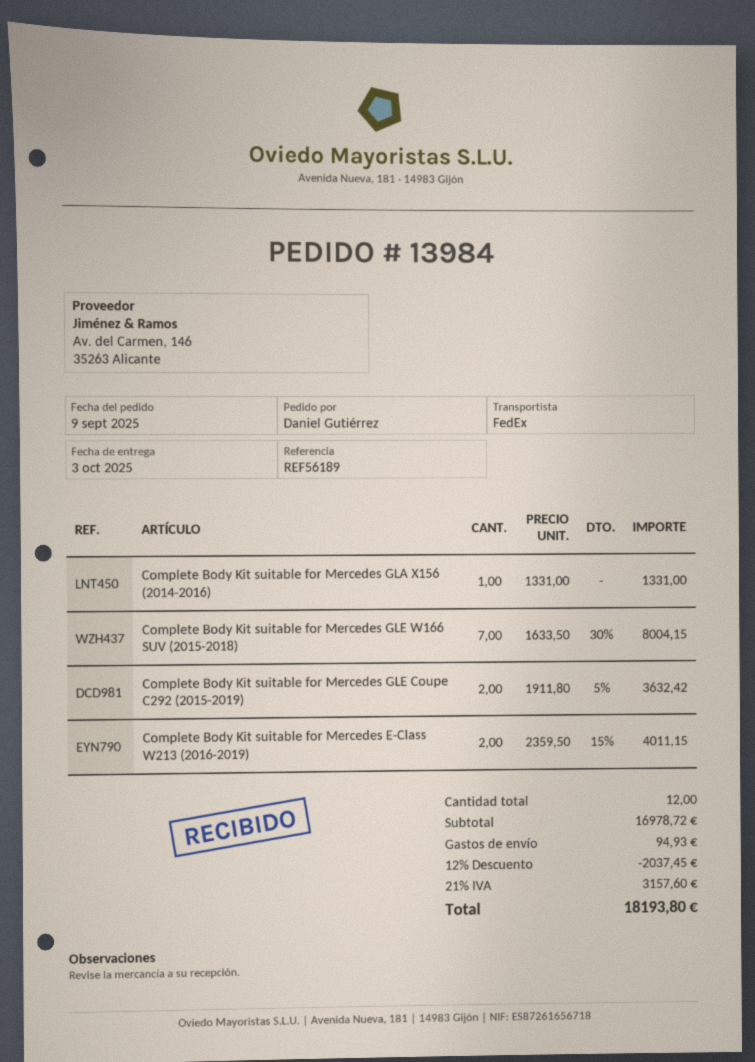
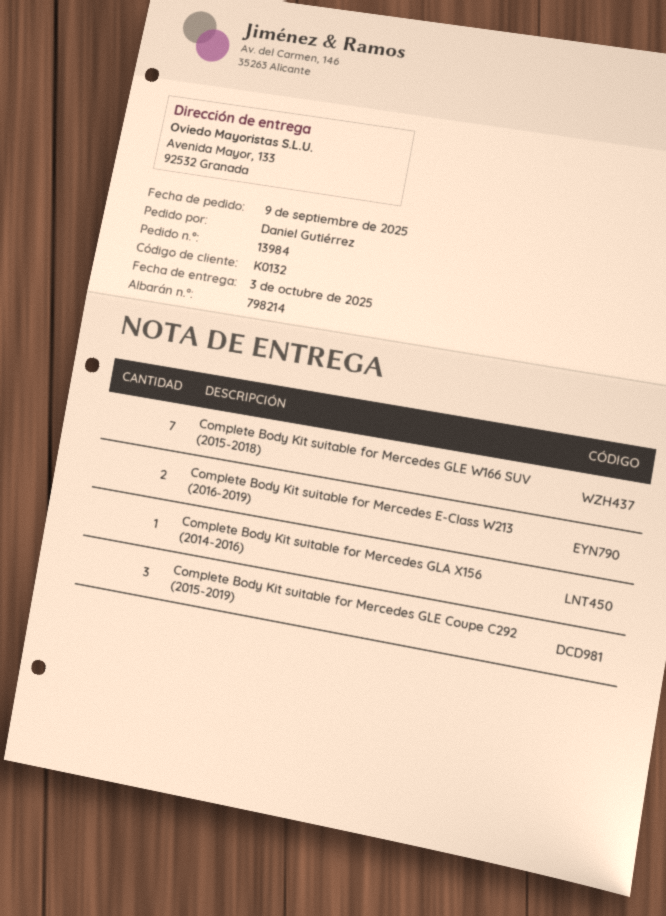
Complete Body Kit suitable for Mercedes GLE Coupe C292 (2015-2019): 2 -> 3

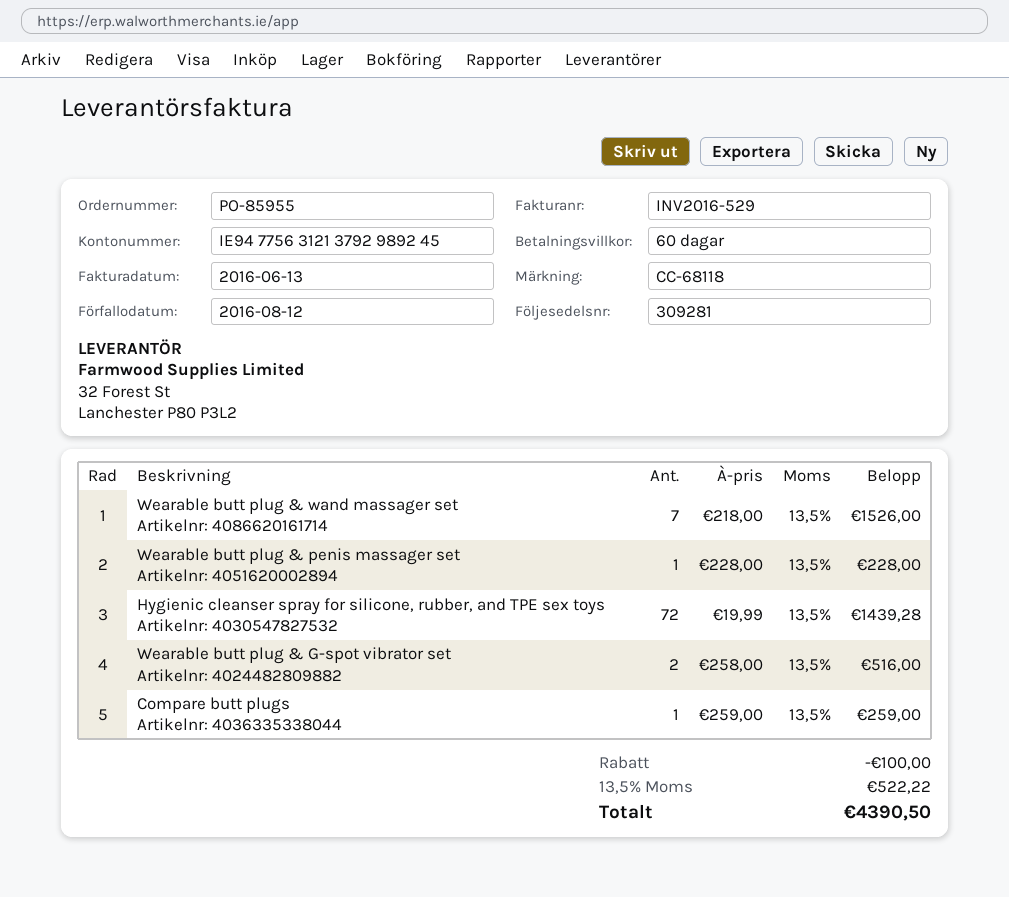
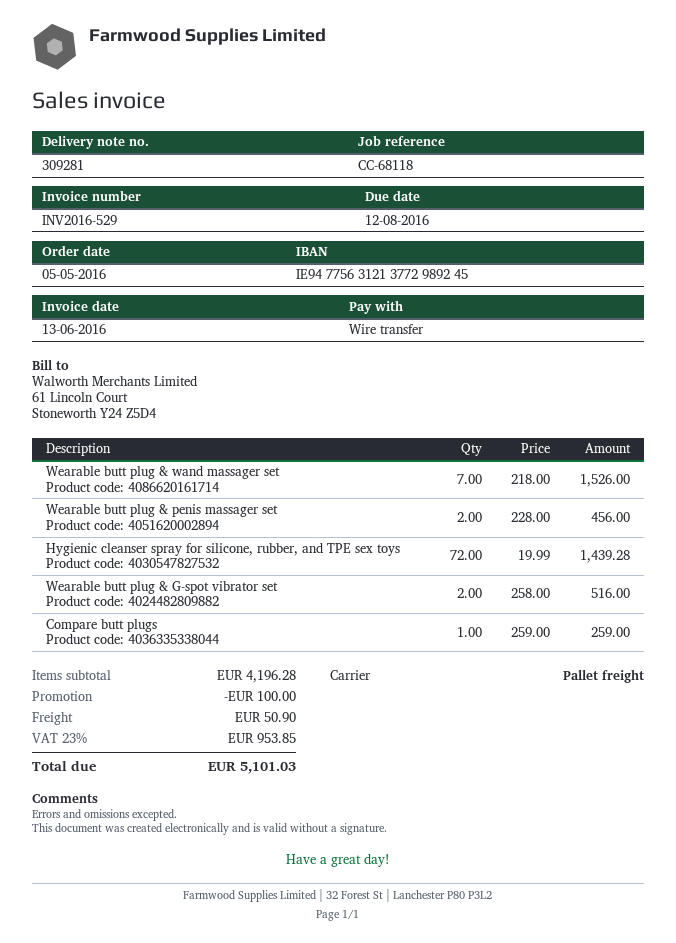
bank account: IE94775631213792989245 -> IE94775631213772989245
Wearable butt plug & penis massager set: 1 x 228.00 = 228.00 -> 2 x 228.00 = 456.00
shipping: none -> 50.90
tax: 13.5% = 522.22 -> 23% = 953.85
total: 4390.50 -> 5101.03

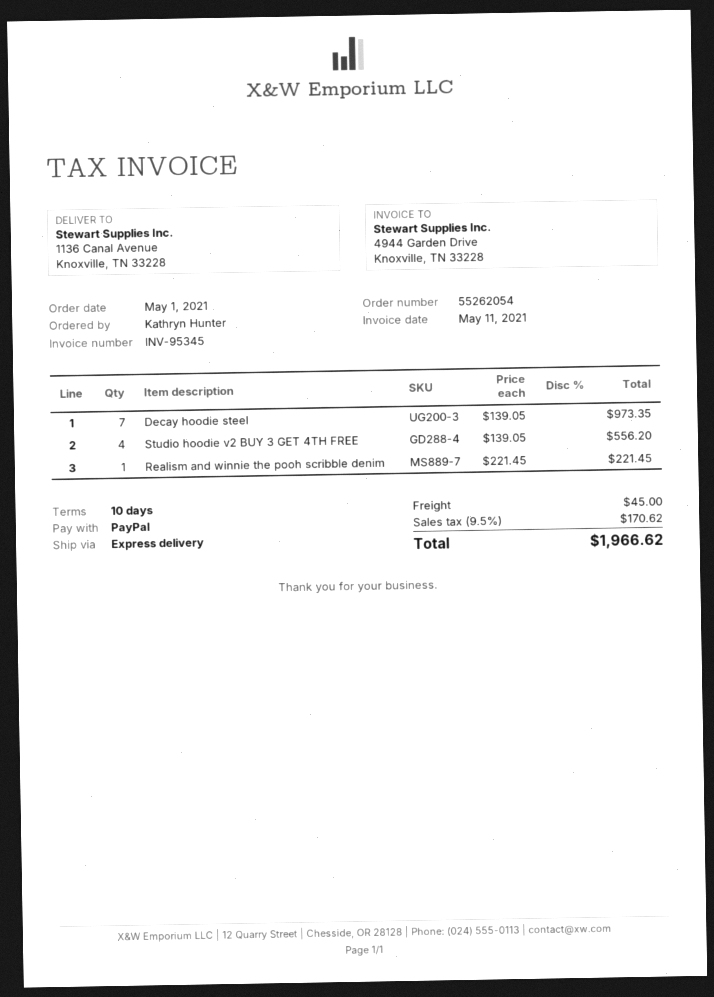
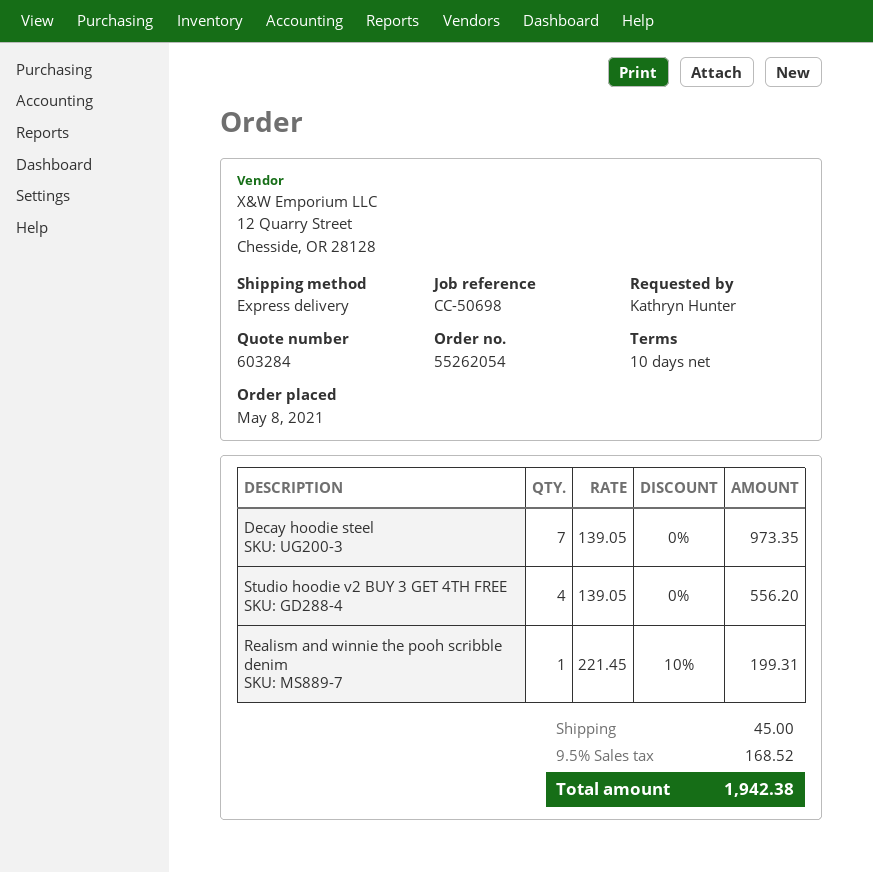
order date: 2021-05-01 -> 2021-05-08
Realism and winnie the pooh scribble denim: 1 x 221.45 = 221.45 -> 1 x 221.45 - 10% = 199.31
tax: 9.5% = 170.62 -> 9.5% = 168.52
total: 1966.62 -> 1942.38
---------------
* [About this exercise]:
Reproduce the listing word for word. Do not carry over the pictures.

* [Reply]:
Complete Body Kit suitable for Mercedes GLE Coupe C292 (2015-2019): 2 -> 3

bank account: IE94775631213792989245 -> IE94775631213772989245
Wearable butt plug & penis massager set: 1 x 228.00 = 228.00 -> 2 x 228.00 = 456.00
shipping: none -> 50.90
tax: 13.5% = 522.22 -> 23% = 953.85
total: 4390.50 -> 5101.03

order date: 2021-05-01 -> 2021-05-08
Realism and winnie the pooh scribble denim: 1 x 221.45 = 221.45 -> 1 x 221.45 - 10% = 199.31
tax: 9.5% = 170.62 -> 9.5% = 168.52
total: 1966.62 -> 1942.38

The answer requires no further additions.